Based on parameter ℳℒ values in Table 5, using the fresh weight of the different organs as provided in Table S2 from Zhang et al.,46 we performed simulations of the internal concentrations within each of the five organs as well as in blood (variables ci(t), ∀i = 1,6). As shown in Figure 8, our generic solved PBK model (see Equation (41)) again exactly reproduce the median curves provided by Zhang et al. in Figure 1 (solid blue lines).

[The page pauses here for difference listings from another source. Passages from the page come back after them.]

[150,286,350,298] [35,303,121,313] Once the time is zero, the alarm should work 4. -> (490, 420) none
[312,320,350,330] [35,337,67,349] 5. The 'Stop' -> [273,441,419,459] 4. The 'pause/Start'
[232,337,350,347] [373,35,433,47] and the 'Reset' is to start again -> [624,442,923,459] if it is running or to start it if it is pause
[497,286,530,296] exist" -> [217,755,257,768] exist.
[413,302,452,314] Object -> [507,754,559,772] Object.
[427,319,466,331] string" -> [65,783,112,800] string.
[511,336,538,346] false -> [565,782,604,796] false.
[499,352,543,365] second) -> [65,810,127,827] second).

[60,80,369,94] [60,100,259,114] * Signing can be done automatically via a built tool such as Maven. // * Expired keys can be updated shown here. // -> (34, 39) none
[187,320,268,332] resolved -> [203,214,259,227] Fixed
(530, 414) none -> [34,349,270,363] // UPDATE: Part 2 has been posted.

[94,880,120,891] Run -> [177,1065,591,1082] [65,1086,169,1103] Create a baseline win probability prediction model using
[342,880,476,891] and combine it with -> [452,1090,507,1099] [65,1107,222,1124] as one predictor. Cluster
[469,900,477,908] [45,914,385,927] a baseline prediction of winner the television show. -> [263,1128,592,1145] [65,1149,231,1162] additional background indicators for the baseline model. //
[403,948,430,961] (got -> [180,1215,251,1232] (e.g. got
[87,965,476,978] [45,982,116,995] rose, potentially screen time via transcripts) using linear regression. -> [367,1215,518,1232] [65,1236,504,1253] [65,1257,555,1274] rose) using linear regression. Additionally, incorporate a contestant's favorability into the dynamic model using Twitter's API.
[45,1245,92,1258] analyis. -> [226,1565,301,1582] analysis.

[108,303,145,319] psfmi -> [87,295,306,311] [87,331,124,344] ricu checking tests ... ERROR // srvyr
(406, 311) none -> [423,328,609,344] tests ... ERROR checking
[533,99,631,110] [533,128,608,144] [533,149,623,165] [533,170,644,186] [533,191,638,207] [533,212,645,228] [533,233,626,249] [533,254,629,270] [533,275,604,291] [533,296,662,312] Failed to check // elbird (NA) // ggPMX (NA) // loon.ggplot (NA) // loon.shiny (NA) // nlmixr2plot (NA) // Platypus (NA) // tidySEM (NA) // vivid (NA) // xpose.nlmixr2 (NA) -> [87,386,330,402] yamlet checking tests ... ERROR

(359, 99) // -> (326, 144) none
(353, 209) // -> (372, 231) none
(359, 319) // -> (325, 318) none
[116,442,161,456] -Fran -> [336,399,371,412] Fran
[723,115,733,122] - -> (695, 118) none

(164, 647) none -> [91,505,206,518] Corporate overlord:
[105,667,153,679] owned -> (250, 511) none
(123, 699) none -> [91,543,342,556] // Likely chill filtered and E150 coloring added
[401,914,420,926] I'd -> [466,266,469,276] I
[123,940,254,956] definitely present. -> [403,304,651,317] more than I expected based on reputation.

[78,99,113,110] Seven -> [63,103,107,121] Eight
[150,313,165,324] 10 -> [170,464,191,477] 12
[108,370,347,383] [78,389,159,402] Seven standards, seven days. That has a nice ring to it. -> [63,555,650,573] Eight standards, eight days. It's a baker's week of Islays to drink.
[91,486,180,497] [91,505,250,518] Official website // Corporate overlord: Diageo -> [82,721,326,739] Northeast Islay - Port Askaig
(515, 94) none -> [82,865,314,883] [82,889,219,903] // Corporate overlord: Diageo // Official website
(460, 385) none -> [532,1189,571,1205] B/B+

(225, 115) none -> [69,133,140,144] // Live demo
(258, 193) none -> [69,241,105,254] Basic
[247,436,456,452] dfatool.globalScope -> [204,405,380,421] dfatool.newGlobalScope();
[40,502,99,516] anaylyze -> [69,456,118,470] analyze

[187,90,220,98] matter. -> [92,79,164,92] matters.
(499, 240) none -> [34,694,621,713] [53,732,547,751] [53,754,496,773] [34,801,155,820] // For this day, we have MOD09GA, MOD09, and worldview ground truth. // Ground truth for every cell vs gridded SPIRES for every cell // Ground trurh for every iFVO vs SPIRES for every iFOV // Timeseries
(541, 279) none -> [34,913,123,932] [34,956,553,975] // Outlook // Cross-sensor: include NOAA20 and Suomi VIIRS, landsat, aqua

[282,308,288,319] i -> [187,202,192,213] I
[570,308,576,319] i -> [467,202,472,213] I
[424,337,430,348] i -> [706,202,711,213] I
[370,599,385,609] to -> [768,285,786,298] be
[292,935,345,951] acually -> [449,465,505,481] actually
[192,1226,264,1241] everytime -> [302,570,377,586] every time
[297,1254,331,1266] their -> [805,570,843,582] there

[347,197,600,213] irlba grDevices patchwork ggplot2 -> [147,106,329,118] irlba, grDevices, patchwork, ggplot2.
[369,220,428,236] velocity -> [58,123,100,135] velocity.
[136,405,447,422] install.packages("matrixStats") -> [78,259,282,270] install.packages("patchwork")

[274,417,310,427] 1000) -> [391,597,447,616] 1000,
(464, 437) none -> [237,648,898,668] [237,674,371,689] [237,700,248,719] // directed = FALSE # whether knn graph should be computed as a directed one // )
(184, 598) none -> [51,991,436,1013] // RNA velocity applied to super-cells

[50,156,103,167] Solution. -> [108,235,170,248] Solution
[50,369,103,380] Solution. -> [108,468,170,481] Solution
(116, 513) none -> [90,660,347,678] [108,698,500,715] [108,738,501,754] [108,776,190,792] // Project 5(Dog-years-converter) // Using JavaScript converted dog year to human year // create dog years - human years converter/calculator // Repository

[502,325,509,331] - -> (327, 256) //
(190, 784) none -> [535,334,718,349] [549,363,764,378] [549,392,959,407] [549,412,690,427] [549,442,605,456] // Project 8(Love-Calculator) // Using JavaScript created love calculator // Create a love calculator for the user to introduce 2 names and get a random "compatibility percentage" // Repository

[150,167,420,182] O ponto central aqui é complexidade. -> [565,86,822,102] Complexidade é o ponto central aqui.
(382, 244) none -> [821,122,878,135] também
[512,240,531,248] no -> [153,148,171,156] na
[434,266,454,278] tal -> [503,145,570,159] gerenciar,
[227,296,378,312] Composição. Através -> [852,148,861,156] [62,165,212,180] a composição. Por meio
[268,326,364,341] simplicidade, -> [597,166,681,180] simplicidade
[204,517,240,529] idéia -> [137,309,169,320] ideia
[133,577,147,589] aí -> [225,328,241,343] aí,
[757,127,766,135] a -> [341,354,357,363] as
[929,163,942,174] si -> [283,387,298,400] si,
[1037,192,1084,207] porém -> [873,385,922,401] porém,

Such an exact match between our curves and the authors’ ones again provides a complete check of the mathematical writing of our generic solution, together with the fact that it produces identical median curves. These results again reinforce the possibility of using this exact generic solution for the further implementation of inference processes with the guarantee of obtaining the parameter estimates much faster, avoiding the time-consuming step of the numerical integration of the ODE system.